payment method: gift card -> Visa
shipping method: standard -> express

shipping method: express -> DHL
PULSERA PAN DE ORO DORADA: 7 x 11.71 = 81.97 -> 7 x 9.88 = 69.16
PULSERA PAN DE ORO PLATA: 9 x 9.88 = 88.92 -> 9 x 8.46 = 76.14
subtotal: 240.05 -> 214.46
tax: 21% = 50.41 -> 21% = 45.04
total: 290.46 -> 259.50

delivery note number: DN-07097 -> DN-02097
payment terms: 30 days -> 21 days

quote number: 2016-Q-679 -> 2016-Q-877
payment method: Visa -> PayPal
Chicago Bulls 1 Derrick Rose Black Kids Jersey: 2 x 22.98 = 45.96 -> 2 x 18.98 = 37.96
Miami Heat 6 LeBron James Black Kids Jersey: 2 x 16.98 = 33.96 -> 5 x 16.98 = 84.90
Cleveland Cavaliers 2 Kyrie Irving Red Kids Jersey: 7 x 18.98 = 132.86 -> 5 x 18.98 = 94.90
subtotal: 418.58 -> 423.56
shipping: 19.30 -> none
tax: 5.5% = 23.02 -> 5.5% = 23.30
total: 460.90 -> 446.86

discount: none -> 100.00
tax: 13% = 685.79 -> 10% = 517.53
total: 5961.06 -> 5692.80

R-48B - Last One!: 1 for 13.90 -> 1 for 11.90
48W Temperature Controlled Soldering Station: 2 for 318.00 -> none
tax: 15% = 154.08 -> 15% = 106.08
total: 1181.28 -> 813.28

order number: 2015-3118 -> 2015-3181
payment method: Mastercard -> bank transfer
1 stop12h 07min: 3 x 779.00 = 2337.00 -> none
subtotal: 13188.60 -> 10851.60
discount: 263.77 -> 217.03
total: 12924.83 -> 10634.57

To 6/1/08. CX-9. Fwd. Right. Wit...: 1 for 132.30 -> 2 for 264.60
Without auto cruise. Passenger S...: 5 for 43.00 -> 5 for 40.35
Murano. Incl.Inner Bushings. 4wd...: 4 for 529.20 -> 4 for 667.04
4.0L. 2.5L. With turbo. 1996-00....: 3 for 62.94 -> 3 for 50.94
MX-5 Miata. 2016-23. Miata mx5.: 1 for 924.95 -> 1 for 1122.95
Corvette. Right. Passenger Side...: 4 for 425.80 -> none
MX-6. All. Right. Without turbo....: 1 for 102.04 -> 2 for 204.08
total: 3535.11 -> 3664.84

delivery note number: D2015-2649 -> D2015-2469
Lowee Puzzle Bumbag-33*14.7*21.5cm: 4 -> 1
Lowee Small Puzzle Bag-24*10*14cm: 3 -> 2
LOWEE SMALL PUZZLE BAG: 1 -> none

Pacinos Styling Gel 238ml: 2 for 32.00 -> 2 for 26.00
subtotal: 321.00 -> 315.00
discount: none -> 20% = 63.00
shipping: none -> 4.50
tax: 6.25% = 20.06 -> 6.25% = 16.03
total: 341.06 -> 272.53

EXERCISE DETAILS =
Repeat the entries above verbatim, but only from the line that has "PULSERA PAN DE ORO DORADA: 7" down to the line that has "delivery note number: DN-07097 -> DN-02097", inclusive.

ANSWER SPACE =
PULSERA PAN DE ORO DORADA: 7 x 11.71 = 81.97 -> 7 x 9.88 = 69.16
PULSERA PAN DE ORO PLATA: 9 x 9.88 = 88.92 -> 9 x 8.46 = 76.14
subtotal: 240.05 -> 214.46
tax: 21% = 50.41 -> 21% = 45.04
total: 290.46 -> 259.50

delivery note number: DN-07097 -> DN-02097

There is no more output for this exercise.